« Friends for the win! | Main | Oops, I tweeted again »

March 15, 2012


Today is a milestone. About a year ago, I blogged about the meteoric rate that my paper with Cosma Shalizi and Mark Newman, on power-law distributions in empirical data, was collecting citations. On that day, the paper had just crossed 500 Google Scholar citations and I used that milestone as an excuse to ask when it might cross the mind-boggling 1000 citations. [1] Since we know a thing or two about citation counts, I decide to apply a little model-based statistical forecasting to come up with a principled guess.

This produced a probability distribution of answers, with the modal crossing date among all the bootstrap models being 21 April 2012 (the 90% bootstrap confidence intervals were 11 Jan. 2012 to 29 Nov. 2013, but the bulk of the distribution is centered on Spring 2012). And, to my surprise and great amusement, 15 March 2012 was the actual crossing date, only a month off from the prediction. Here's what the forecasts from a year ago looked like, along with the actual citation data overlaid. I've also marked where on the forecast distribution the actual prediction landed.

In the new citation data, we again see strange drops and jumps in the citation count. These are presumably from the Google Scholar team tinkering with their algorithms. In fact, the crossing today was caused by the sudden appearance of 44 new citations in the past 5 days, which is high above the normal accumulation rate. But, this may have been a change to the algorithm that restored the citations misplaced in the large drop that occurred in late 2011, it seems reasonable to treat this as a real event. Either way, the closeness of the true crossing data to the forecasted one is a little eerie.

So, there you have it. A milestone. Huzzah.
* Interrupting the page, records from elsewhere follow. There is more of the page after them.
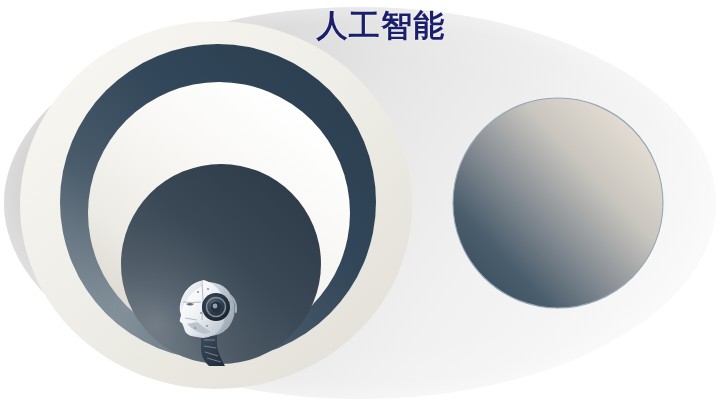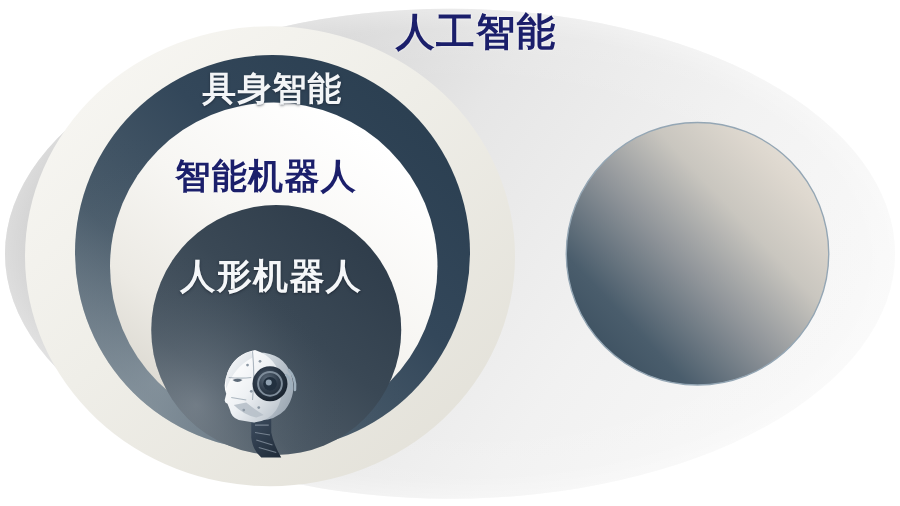"具身智能" div.label { html: <div>具身智能</div> -> none }
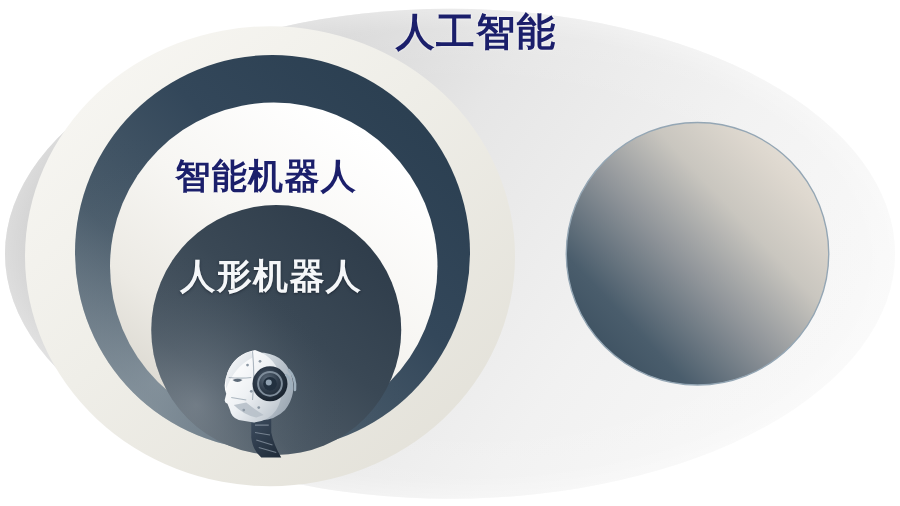"智能机器人" div.label { html: <div>智能机器人</div> -> none }
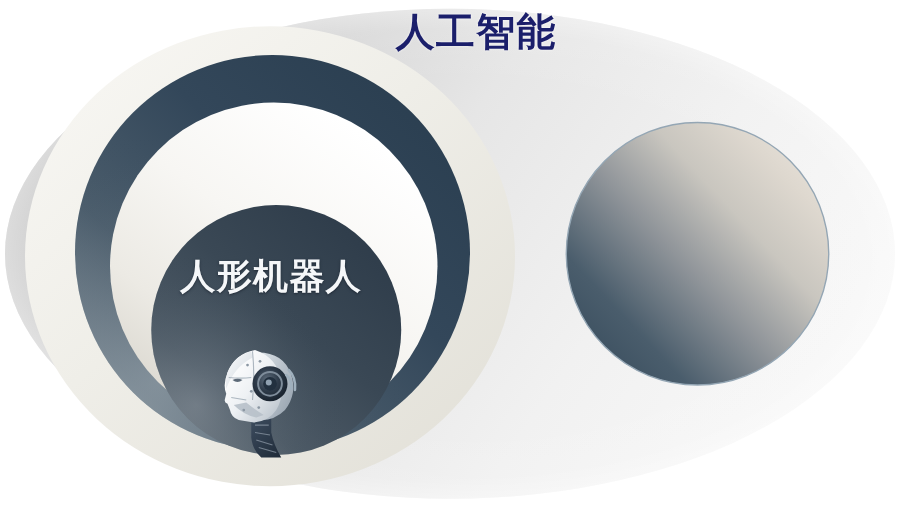"人形机器人" div.label { html: <div>人形机器人</div> -> none }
Perhaps I'll buy a mug to commemorate the event.


[1] It is worth saying that the popularity of this paper has been both pleasantly surprising, and gratifying, and I am immensely grateful for what great collaborators Cosma and Mark were on the paper.

posted March 15, 2012 05:17 PM in Self Referential | permalink


You should definitely buy a mug to commemorate the event (not that I'm biased). :)

I noticed a citation jump as well (and also noticed a return of some but not all of my missing citations), though with my smaller numbers I think the biggest citation jump I had in any paper was 10.

Thanks for linking to my Science piece with respect to the reaction to your paper, though given that we have discussed such things before, there are certain correlations when I cite your work that aren't there for a random citation.

Posted by: Mason Porter at March 15, 2012 11:13 PM

Nice job! It's great you've had so many citations, but it's even better to see the method work so well.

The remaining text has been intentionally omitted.